24. The answer to Mr. Ng'ang'a's contention is to be found in the holding in the Case of Kyanzavi Farmers Ltd -vs- Middle East Bank Kenya Ltd [2012] eKLR. Faced with a similar situation, the court delivered itself thus:-

“In my view, having sought to strike out the Plaint for disclosing no cause of action, it was not open for the Defendant to rely on evidence as it did in this case...... To my mind, therefore, in so far as the application was based on the evidence of Mr. Joseph Kinuthia as contained in the said Affidavit, the same is fatally defective and on that ground alone is susceptible for dismissal.   In the Case of Olympic escort International Co. ltd & 2 Others -vs- Perminder Singh Sandhu & another [2009] eKLR the Court of Appeal when considering an application made under our former Order VI, rule 13 (a) held that:-

“We think for our part that it was inappropriate to combine the two prayers, one of which requires evidence before a decision is made and one that does not.  There was affidavit evidence on record and it was in fact considered by the learned judge.  It matters not therefore that the Applicant had stated that the affidavits should not be considered.  As the prayer sought under Order 6, rule 13 (1) (a) was in contravention of sub-rule (2) of that order, it was not for consideration and we would have similarly struck out the application on that score.”

I will here add that, since our legislature in its wisdom decided that the grounds in Rule 15 (1) of Order 2 are in the alternative and that three (3) out of four (4) of them, that is Rule 15 (1), (b), (c) and (d) may be based on evidence whilst the one under Rule 15 (1) (a) should not, I do hold that whilst a party can bring an application combining the grounds in Rule 15 (1) (b) (c) and (d)- such an application cannot and should not be brought with a ground under Rule 15 (1) (a).  This is so because, if those grounds are combined, there would definitely be prejudice in that, the Court would have to look at the evidence produced in support of the grounds under sub-rule (1) (b) (c) and (d) yet sub-rule (2) has specifically barred the Court from considering any evidence once an application under rule 15 (1) (a) is set up for consideration.  Applying the rule of interpretation that a latter provision amends or varies an earlier provision, I hold that the intention of the legislature in enacting Rule 15 (2) was that if an application is brought to strike out a pleading for disclosing no reasonable cause of action or defence, no evidence at all shall be adduced in support of such an application.  That is so even if any of the grounds thereon are under Order 15, Rule (1), (b), (c) and (d).  In my view, prejudice must be guarded against and it will be very difficult for the Court to consider the other grounds based on the evidence produced then disabuse itself of that evidence when considering the ground of disclosing no reasonable cause of action under Rule 15  (1), (a).”
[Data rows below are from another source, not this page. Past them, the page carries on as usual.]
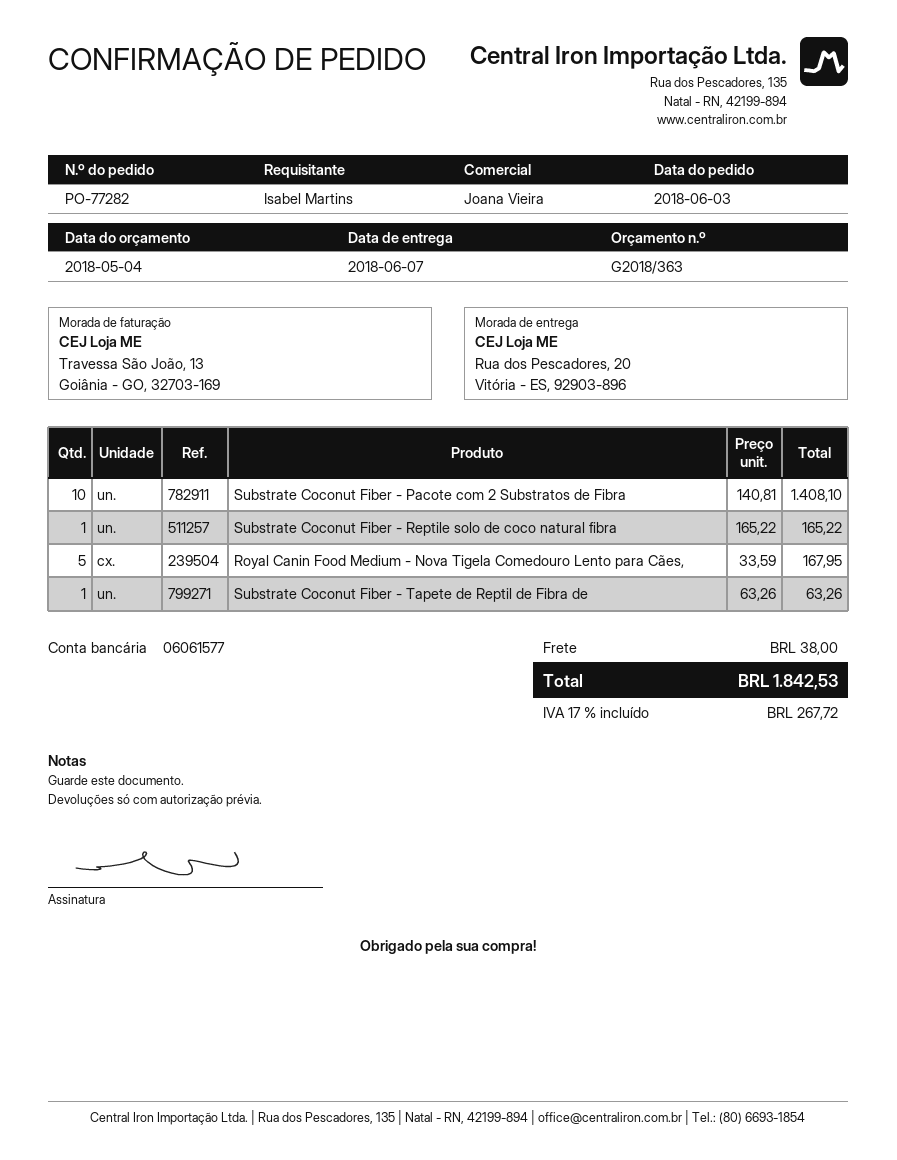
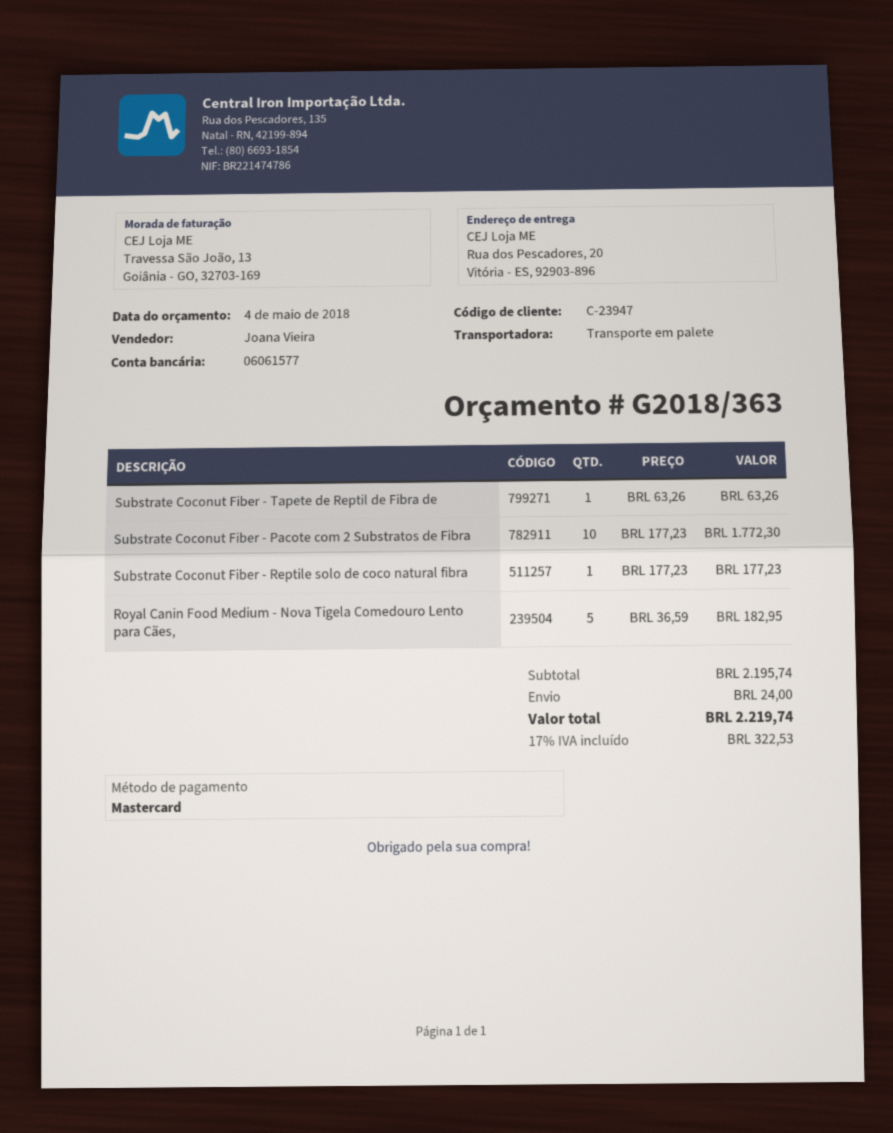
Substrate Coconut Fiber - Pacote com 2 Substratos de Fibra: 10 x 140.81 = 1408.10 -> 10 x 177.23 = 1772.30
Substrate Coconut Fiber - Reptile solo de coco natural fibra: 1 x 165.22 = 165.22 -> 1 x 177.23 = 177.23
Royal Canin Food Medium - Nova Tigela Comedouro Lento para Cães,: 5 x 33.59 = 167.95 -> 5 x 36.59 = 182.95
shipping: 38.00 -> 24.00
tax: 17% = 267.72 -> 17% = 322.53
total: 1842.53 -> 2219.74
I will apply the same reasoning on this Case.

25. In view of the foregoing, I am unable to address the other issues raised that touch on the merit of the complaints in the Petition.  They should be considered at the hearing of the Petition itself.  In the premises, I am of the    view and so hold that both the Preliminary Objection and the Motion are without merit. The same are hereby dismissed with costs to the Petitioner.

It is so ordered.

Dated and Signed at Bungoma this 20th day of February, 2014.

A. MABEYA

JUDGE

Dated and Delivered at Nairobi this …....5th ......... day of …......March.................... 2014.